One of my favorite Rush songs is Working Man – the line “seems to me I could live my life a lot better than I think I am – that’s why they call me the working man” seems to epitomize how we all feel about work at times. And in all honesty certain career choices like promotions (or not taking promotions), going into management, changing fields, or even quitting jobs do come with some tough more or less choices. We have certainly been facing these decisions as a family this year in deciding to take the step for my husband to stay at home with our little one. Still, as a grown adult and parent I really don’t connect with the song now as much as I thought I would… I mean, I think I am living my life a lot better than I thought I would… at least it feels that way sometimes. :)

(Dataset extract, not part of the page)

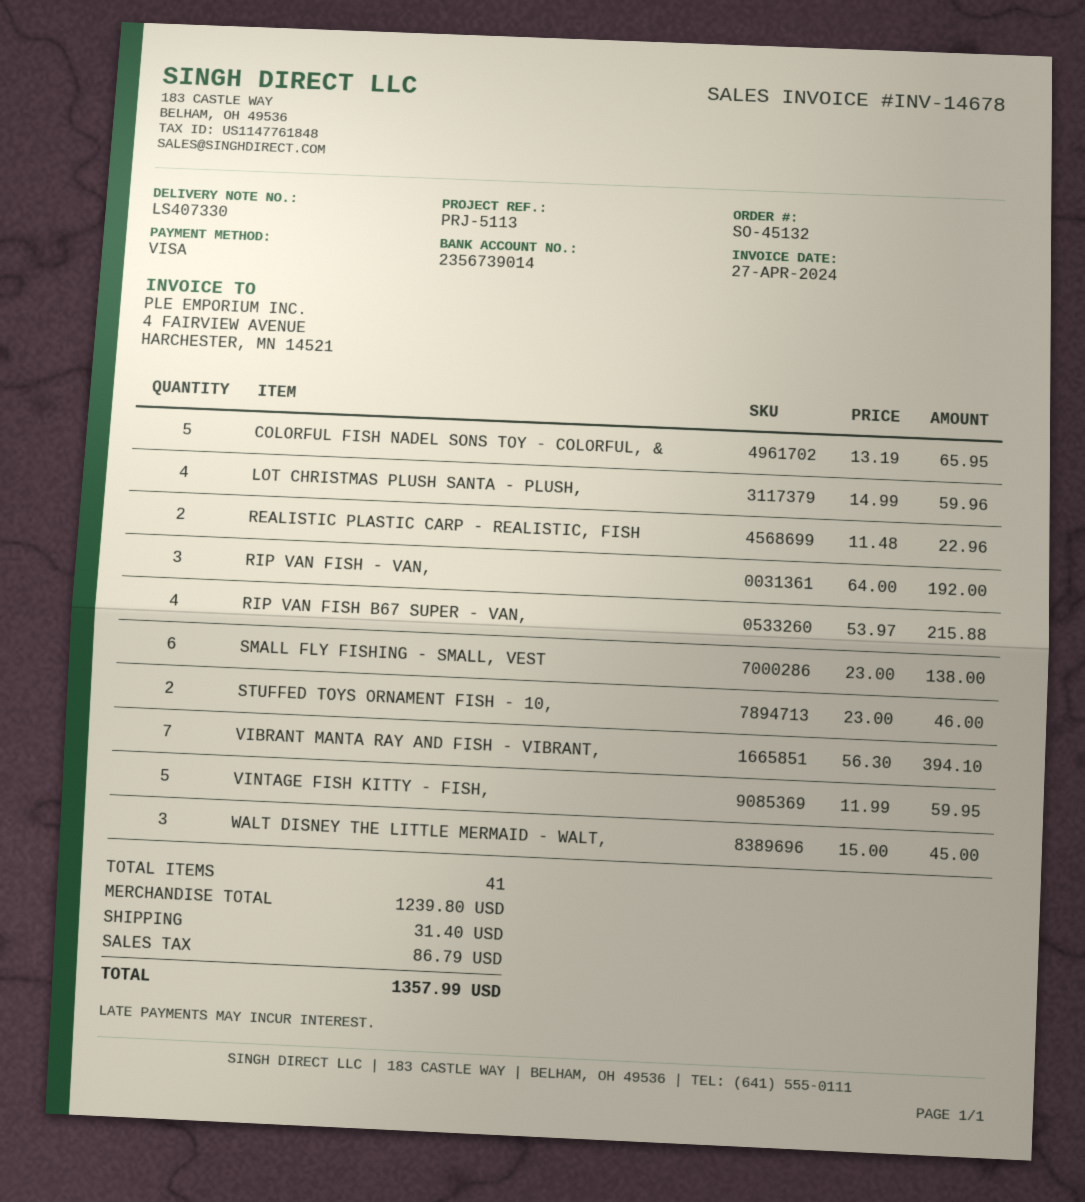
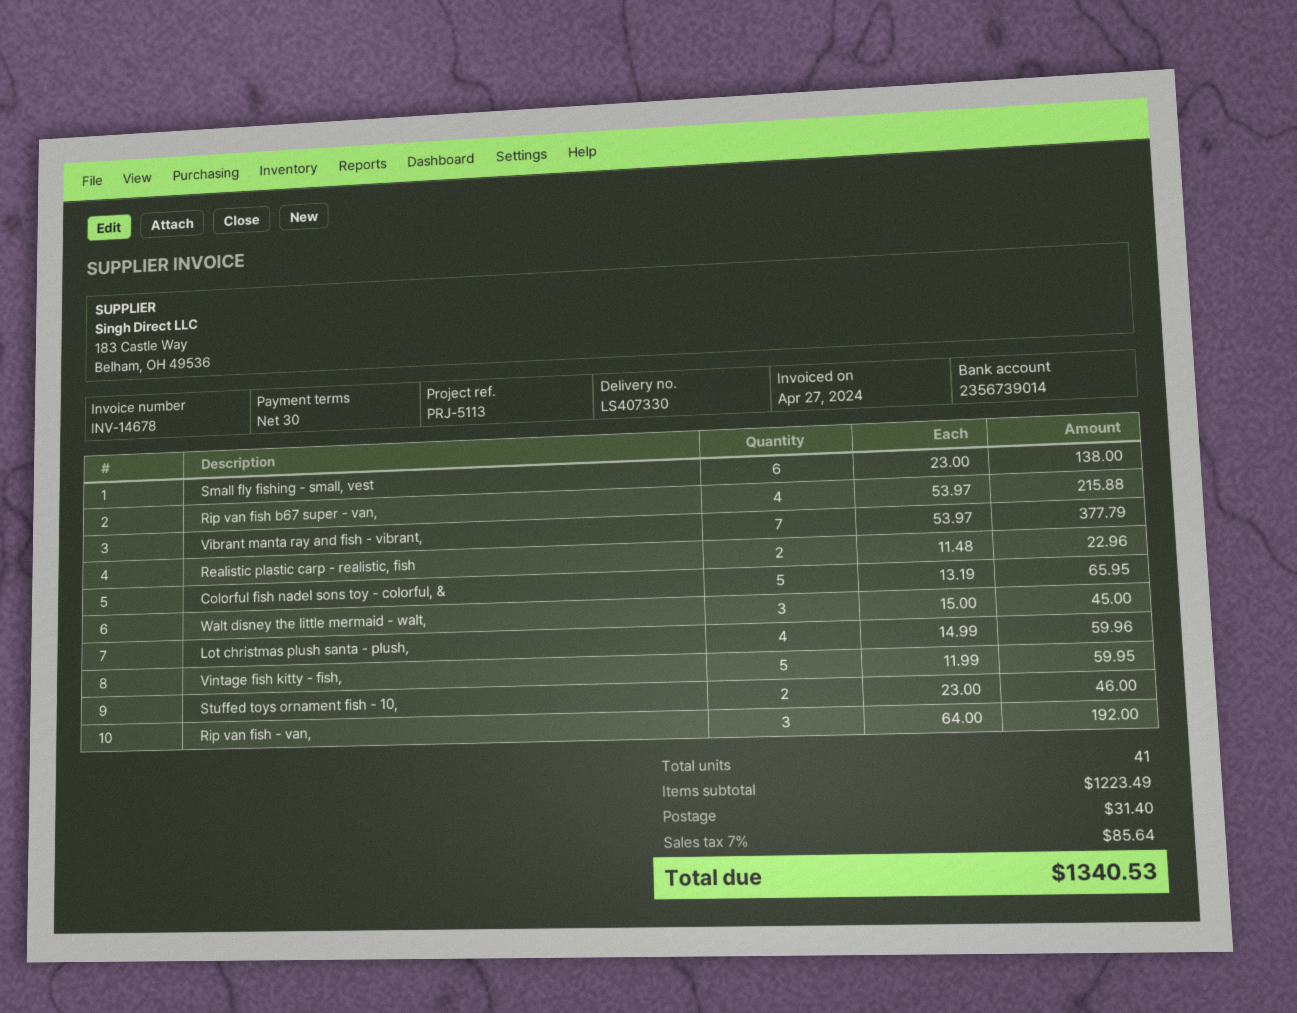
VIBRANT MANTA RAY AND FISH - VIBRANT,: 7 x 56.30 = 394.10 -> 7 x 53.97 = 377.79
subtotal: 1239.80 -> 1223.49
tax: 86.79 -> 85.64
total: 1357.99 -> 1340.53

Before I had my first child I was a career woman... who am I kidding - I still am sort of. But having kids has certainly mellowed my need to climb the ladder at this very instant. I'm enjoying the relaxed nature of a specialized job that is both challenging and simplistic at the same time. But I also knew I wouldn't fair well at home and eventually found peace with being a working mom.
Then along came baby number two and the insanity of two working parents really sunk in hard. The economy was (ok still is) bad and we were both just happy to have jobs, but money was still a stressor even with us both working. Money was an issue no matter which way we went – loose half an income or pay for help. It wasn’t like one was better than the other, it was just an option we hadn’t really considered before… well, I really hadn’t considered because I knew I wouldn’t last at home.
My husband on the other hand – is amazing at it. He gets an amazing amount of work done and food on the table and house organized… he certainly makes it look easy. Yes, I can now say after a few months of worrying about the “money” it is no longer of any concern to me at all whatsoever. This is now a simple less for more choice for me. Yes we make way less money and some days this is tough to remember, but the quality of our life is just so much richer. It is nice and I thank him for that!
I still struggle with being the working parent and strange backwards roles at times. I feel guilty for getting a daily break from parenthood or getting to eat my lunch in peace. But I try to feel good about setting an example for my daughters and still make our family time quality. I’m not sure what future choices we will both be making about our careers but for right now this seems like a great new routine. Well worth the big hit to the income and I’m now just so grateful we made the decision to try this path.